As fleets adopt video analytics, environmental sensors, automated alerts and emerging AI-driven applications, traditional vehicle routers struggle to meet the demand. Many lack the processing power required to handle workloads locally, forcing data back to the cloud even when latency or backhaul limitations make that impractical. The R2400 is engineered to support these evolving needs with significantly expanded edge compute capacity. Offering 2.5 times more processing power than its predecessor, it enables organisations to run AI inference for video analytics, computer vision, people counting and containerised applications directly in the vehicle. This reduces delays, preserves bandwidth and ensures faster access to insights exactly where they are needed.
With multi-carrier 5G and edge AI, Ericsson’s R2400 can unify in-transit vitals, voice, and video so hospitals receive continuous insights and secure handovers.
The Ericsson R2400 enables:
- Sensor data reading, filtering, telemetry and simple anomaly detection
- Camera-based or audio-based basic analytics
- Image recognition and object detection
- Event detection
- Facial recognition
- Telemetry-driven predictive maintenance
- Voice activation and command recognition
- Industrial safety and security (incident detection)

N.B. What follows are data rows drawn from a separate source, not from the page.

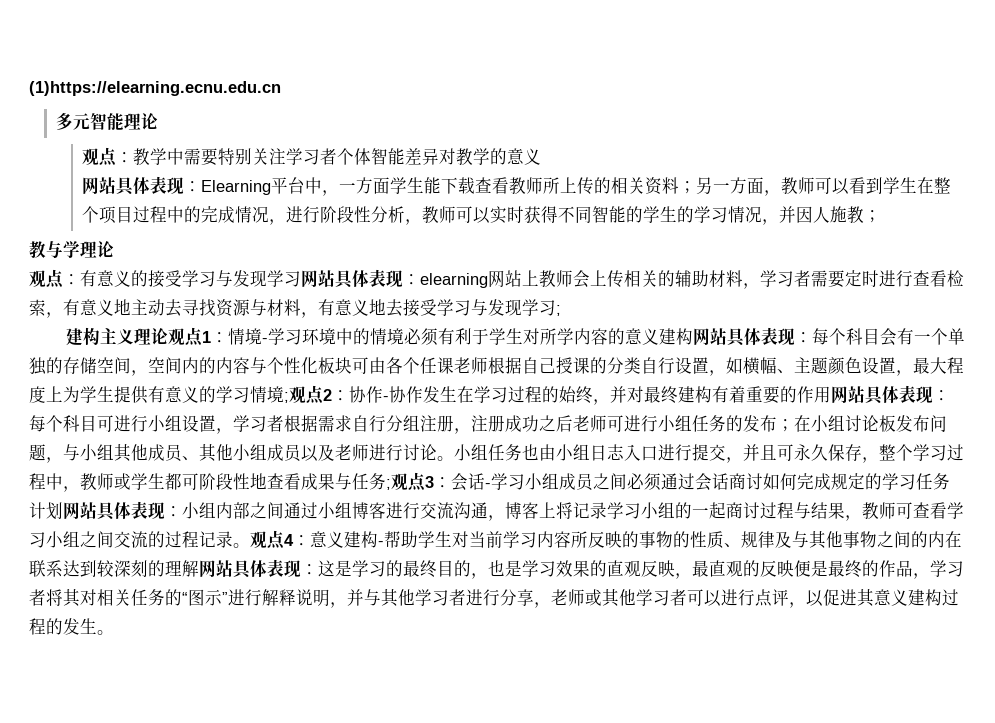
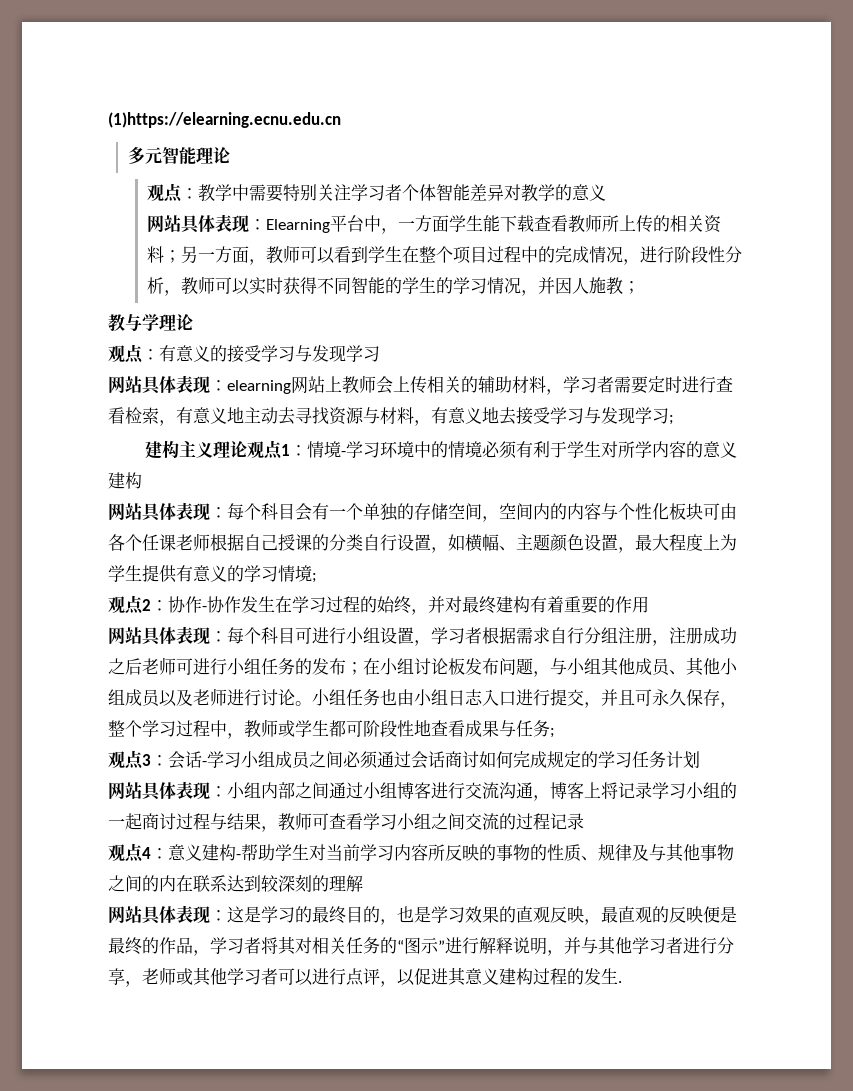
- 观点：有意义的接受学习与发现学习网站具体表现：elearning网站上教师会上传相关的辅助材料，学习者需要定时进行查看检索，有意义地主动去寻找资源与材料，有意义地去接受学习与发现学习;
+ 观点：有意义的接受学习与发现学习
+ 网站具体表现：elearning网站上教师会上传相关的辅助材料，学习者需要定时进行查看检索，有意义地主动去寻找资源与材料，有意义地去接受学习与发现学习;
- 情境-学习环境中的情境必须有利于学生对所学内容的意义建构网站具体表现：
+ 情境-学习环境中的情境必须有利于学生对所学内容的意义建构
+ 网站具体表现：
- 每个科目会有一个单独的存储空间，空间内的内容与个性化板块可由各个任课老师根据自己授课的分类自行设置，如横幅、主题颜色设置，最大程度上为学生提供有意义的学习情境;观点2：
+ 每个科目会有一个单独的存储空间，空间内的内容与个性化板块可由各个任课老师根据自己授课的分类自行设置，如横幅、主题颜色设置，最大程度上为学生提供有意义的学习情境;
+ 观点2：
- 协作-协作发生在学习过程的始终，并对最终建构有着重要的作用网站具体表现：
+ 协作-协作发生在学习过程的始终，并对最终建构有着重要的作用
+ 网站具体表现：
- 小组任务也由小组日志入口进行提交，并且可永久保存，整个学习过程中，教师或学生都可阶段性地查看成果与任务;观点3：
+ 小组任务也由小组日志入口进行提交，并且可永久保存，整个学习过程中，教师或学生都可阶段性地查看成果与任务;
+ 观点3：
- 会话-学习小组成员之间必须通过会话商讨如何完成规定的学习任务计划网站具体表现：
+ 会话-学习小组成员之间必须通过会话商讨如何完成规定的学习任务计划
+ 网站具体表现：
- 小组内部之间通过小组博客进行交流沟通，博客上将记录学习小组的一起商讨过程与结果，教师可查看学习小组之间交流的过程记录。观点4：
+ 小组内部之间通过小组博客进行交流沟通，博客上将记录学习小组的一起商讨过程与结果，教师可查看学习小组之间交流的过程记录
+ 观点4：
- 意义建构-帮助学生对当前学习内容所反映的事物的性质、规律及与其他事物之间的内在联系达到较深刻的理解网站具体表现：
+ 意义建构-帮助学生对当前学习内容所反映的事物的性质、规律及与其他事物之间的内在联系达到较深刻的理解
+ 网站具体表现：
- 这是学习的最终目的，也是学习效果的直观反映，最直观的反映便是最终的作品，学习者将其对相关任务的“图示”进行解释说明，并与其他学习者进行分享，老师或其他学习者可以进行点评，以促进其意义建构过程的发生。
+ 这是学习的最终目的，也是学习效果的直观反映，最直观的反映便是最终的作品，学习者将其对相关任务的“图示”进行解释说明，并与其他学习者进行分享，老师或其他学习者可以进行点评，以促进其意义建构过程的发生.

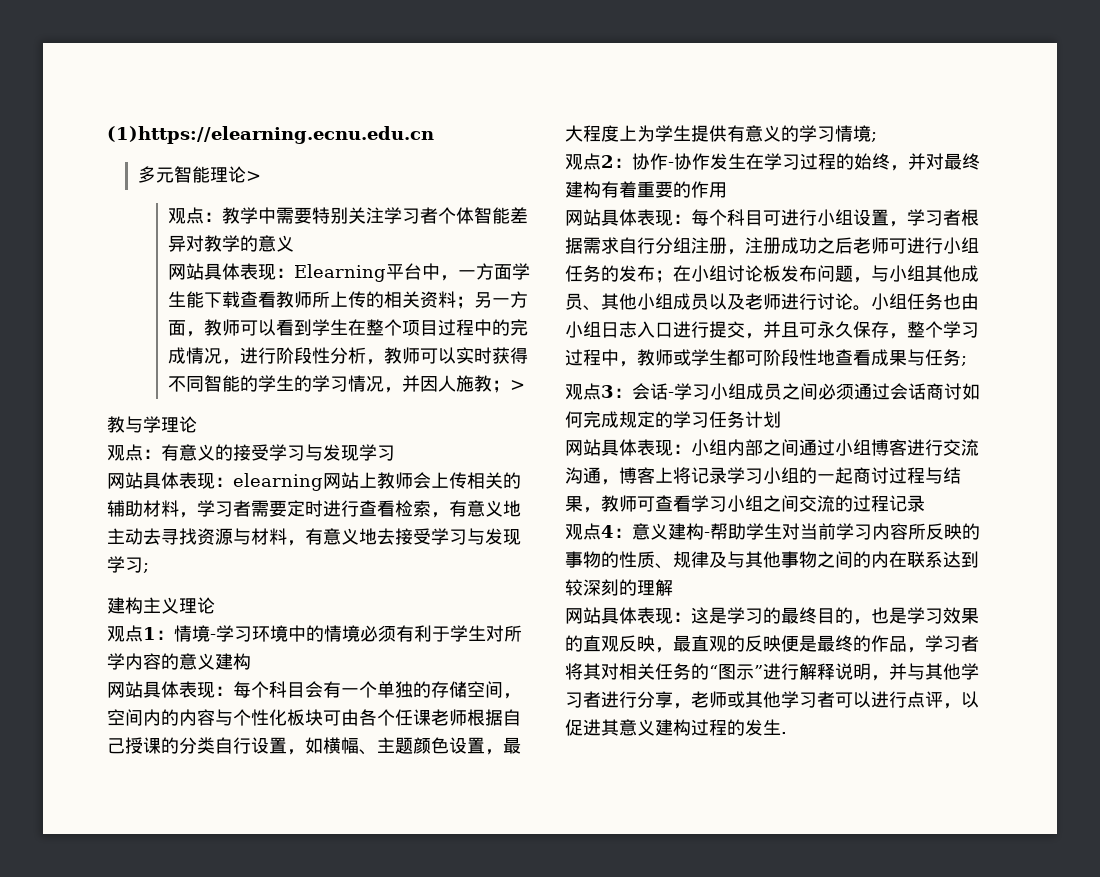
- 多元智能理论
+ 多元智能理论>
- 网站具体表现：Elearning平台中，一方面学生能下载查看教师所上传的相关资料；另一方面，教师可以看到学生在整个项目过程中的完成情况，进行阶段性分析，教师可以实时获得不同智能的学生的学习情况，并因人施教；
+ 网站具体表现：Elearning平台中，一方面学生能下载查看教师所上传的相关资料；另一方面，教师可以看到学生在整个项目过程中的完成情况，进行阶段性分析，教师可以实时获得不同智能的学生的学习情况，并因人施教；>
- 建构主义理论观点1：情境-学习环境中的情境必须有利于学生对所学内容的意义建构
+ 建构主义理论
+ 观点1：情境-学习环境中的情境必须有利于学生对所学内容的意义建构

- Local data pre-processing/aggregation
- People/object counting.
For agencies investing in modernisation, connectivity is the foundation, and next-generation networks make it resilient. 5G supports high-quality video and live data flows, while edge computing processes information closer to where it’s collected to reduce delays. SD-WAN routes traffic intelligently, so critical applications stay up and responsive. Together, these technologies help agencies stay connected when it matters most.